Performance at Scale: The Role of Interconnects in Azure HPC & AI Infrastructure

HugoAffaticati

Microsoft

Jun 25, 2025

Microsoft Azure’s high-performance computing (HPC) & AI infrastructure is designed from the ground up to support the world’s most demanding workloads. High-performance AI workloads are bandwidth-hungry and latency-sensitive. As models scale in size and complexity, the efficiency of the interconnect fabric—how CPUs, GPUs, and storage communicate—becomes a critical factor in overall system performance. Even with the fastest GPUs, poor interconnect design can lead to bottlenecks, underutilized hardware, and extended time-to-results. In this blog post, we will highlight one of the key enabling features for running large-scale distributed workloads on Azure: a highly tuned HPC-class interconnect. Azure has invested years of system-level engineering of the InfiniBand interconnect, into ready-to-use configurations for customers available on Azure’s HB-series and N-series virtual machine (VMs).

by Hugo Affaticati (Cloud Infrastructure Engineer), Amirreza Rastegari (Senior Software Engineer), Jie Zhang (Principal Software Engineer), and Michael Ringenburg (Principal Software Engineer Manager).

Interconnects enable communication between VMs (also referred to as nodes) in a cluster and allow large workloads to execute across multiple VMs. Interconnect performance is typically characterized by two metrics, bandwidth and latency. Bandwidth measures the amount of data (or traffic) that can pass through the links of the interconnect – think the number of lanes on a freeway. Latency measures how long it takes an individual message to transit the interconnect – think the length and speed limit of a freeway. High-performance computing interconnects, like the InfiniBand interconnect available in Azure, provide both high bandwidth and low latency, and support remote direct memory access (RDMA) which enables additional scalability of workloads by eliminating the need to copy data into buffers.

In this blog, we describe the industry standard tests that you can run to understand the benefits of HPC interconnects. We first describe the NCCL benchmarks, which directly measure the performance of various communication patterns such as all-reduce collectives. We then describe some AI training workloads that illustrate the benefit of High-Performance interconnects.

NCCL Benchmarks

Nvidia Collective Communications Library (NCCL) is an independent library that provides common GPU communication operations such as all-reduce, all-gather, reduce, broadcast, reduce-scatter, and point-to-point send/receive. It is optimized for high bandwidth performance on systems with PCIe, NVLink, NVSwitch, or network interfaces like InfiniBand Verbs and TCP/IP sockets. NCCL can handle any number of GPUs within a single machine or across multiple machines and is compatible with both single-process and multi-process (e.g., MPI-based) applications.

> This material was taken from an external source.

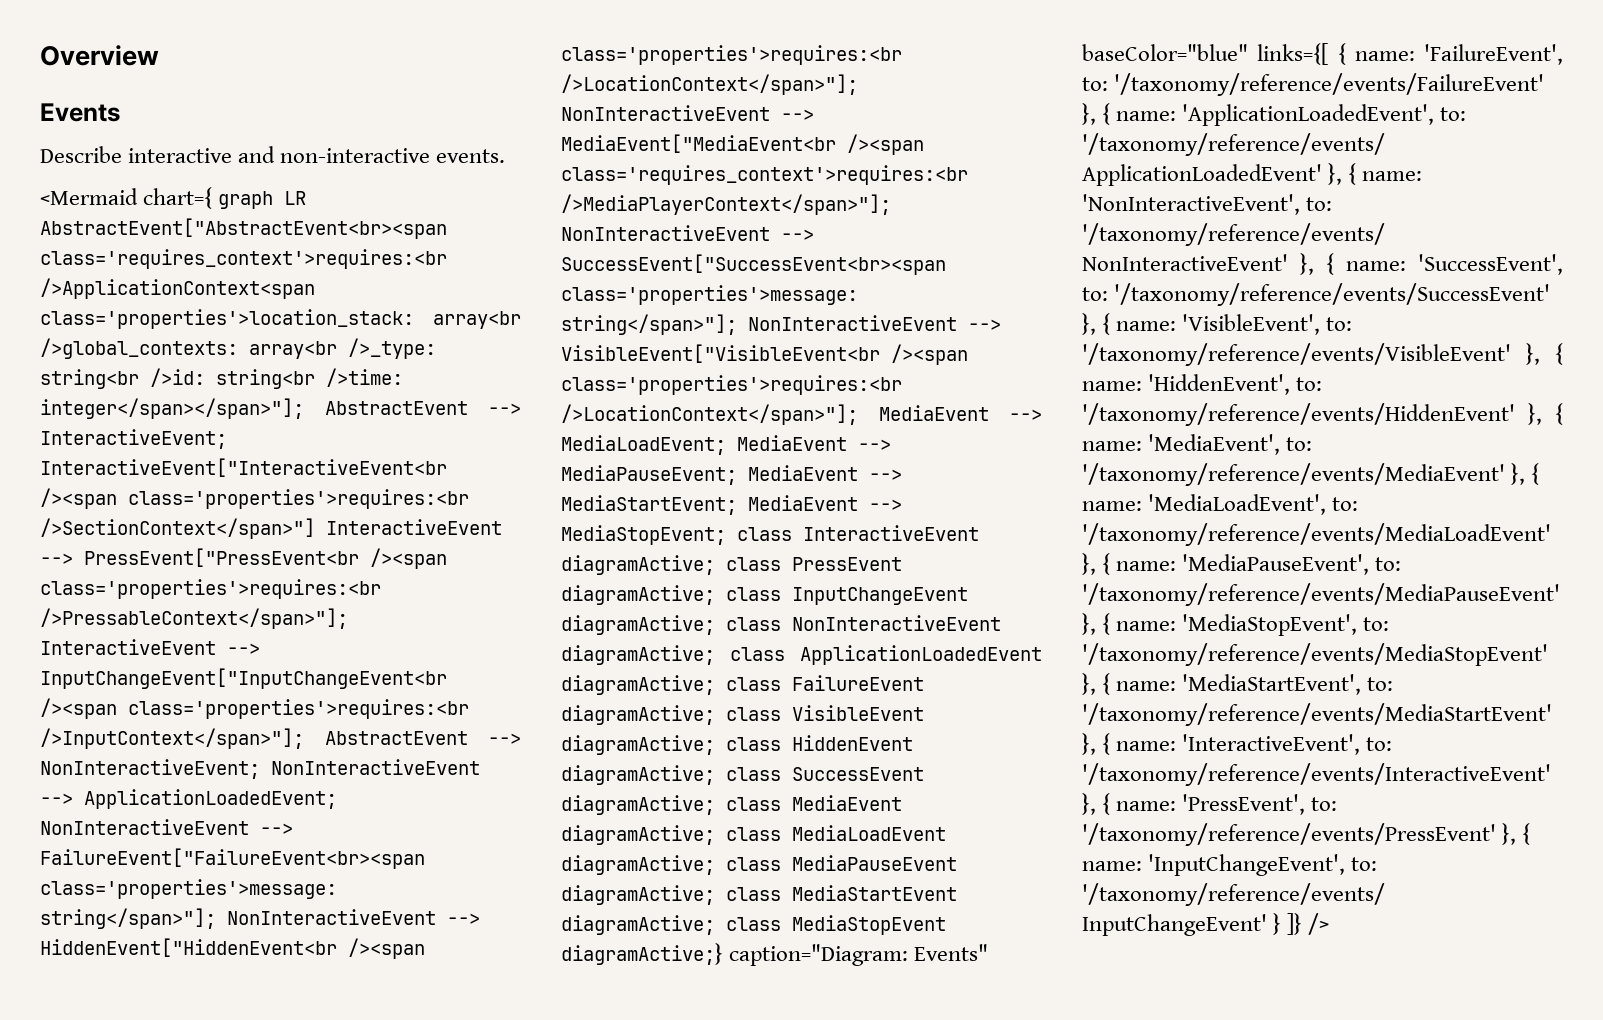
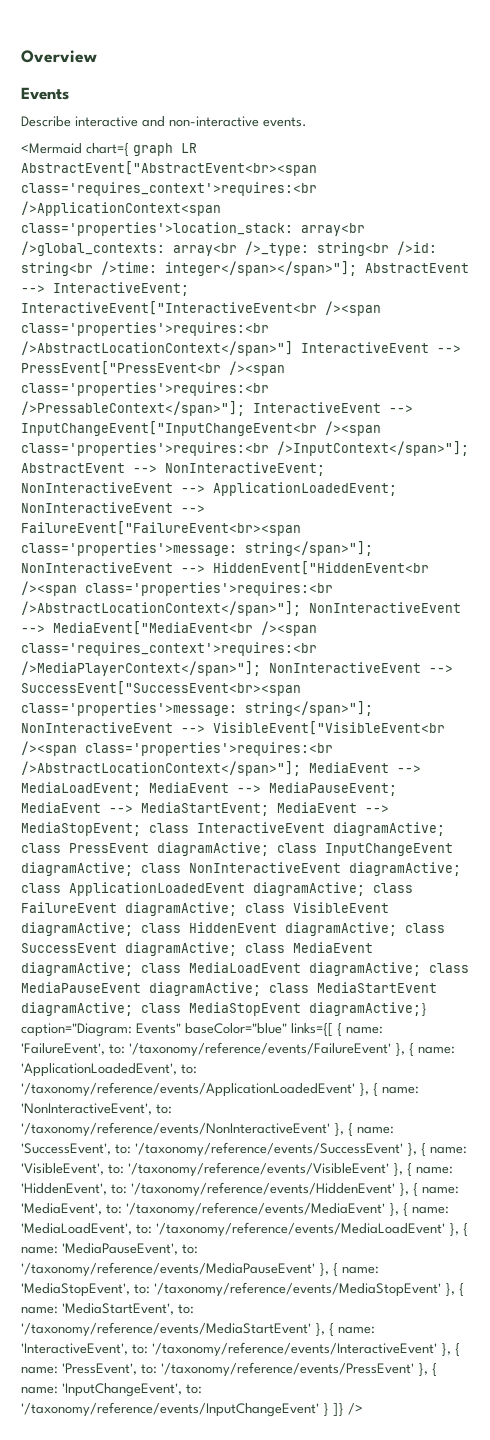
[40,518,315,539] />SectionContext</span>"] -> [21,341,293,356] />AbstractLocationContext</span>"]
[561,74,858,95] />LocationContext</span>"]; -> [21,601,301,616] />AbstractLocationContext</span>"];
[561,404,858,425] />LocationContext</span>"]; -> [21,761,301,776] />AbstractLocationContext</span>"];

NCCL-tests is a comprehensive benchmarking and testing suite for NCCL. The suite provides tools to validate both the performance and correctness of NCCL operations across multiple GPUs, nodes, and network configurations. To ensure optimal performance, it's critical to utilize a system-specific topology file, which helps NCCL adapt to the underlying hardware layout and communication pathways.

NCCL Topology File

Application developers can pass in the system topology by specifying the NCCL topology file while launching the job. The NCCL topology file passes in the following information to the NCCL library:

GPU-to-NUMA mapping
GPU-to-HCA, HCA-to-NUMA mapping
NUMA-to-CPU-core mapping
Speed and type of GPU-GPU interconnect.

This enables NCCL to choose the most efficient system topology for communication. Azure ND-series VMs, like the NDv4 and NDv5 series, feature multiple GPUs. These GPUs connect to the CPUs via PCIe links and to each other using NVLink. Drawing from extensive research and experience, we have refined the Azure AI and HPC Marketplace image with the appropriate topology for all VM series, readily available in the directory: /opt/microsoft. While we recommend customers to use the pre-configured images, the topology files can also be found in the azhpc-images Github repository under the topology directory.

When an Azure HPC/AI VM image is being used, NCCL will automatically pick up the correct topology file based on the underlying VM SKU. However, if a non-HPC/AI VM image or a container is being used – one should make sure the correct NCCL topology file is used and reflected in the running environment. A detailed blog post on how to optimize NCCL parameters for best performance for AI training workloads with topology files on Azure can be found at Optimizing AI Workloads on Azure: CPU Pinning via NCCL Topology file | Microsoft Community Hub.

Recommended NCCL Parameters

NCCL-tests are typically parallel jobs launched using MPI. MPI Libraries (OpenMPI, HPC-X, MVAPICH2, etc.) are already pre-packaged in the HPC/AI VM images. To load MPI (eg: HPC-X) into the current environment, run the following:

module load mpi/hpcx

Once the MPI environment is loaded, NCCL-tests can be launched using mpirun commands. The following subsections highlight the recommended NCCL command line options for best performance for single/multi-node NCCL runs on different SKU types.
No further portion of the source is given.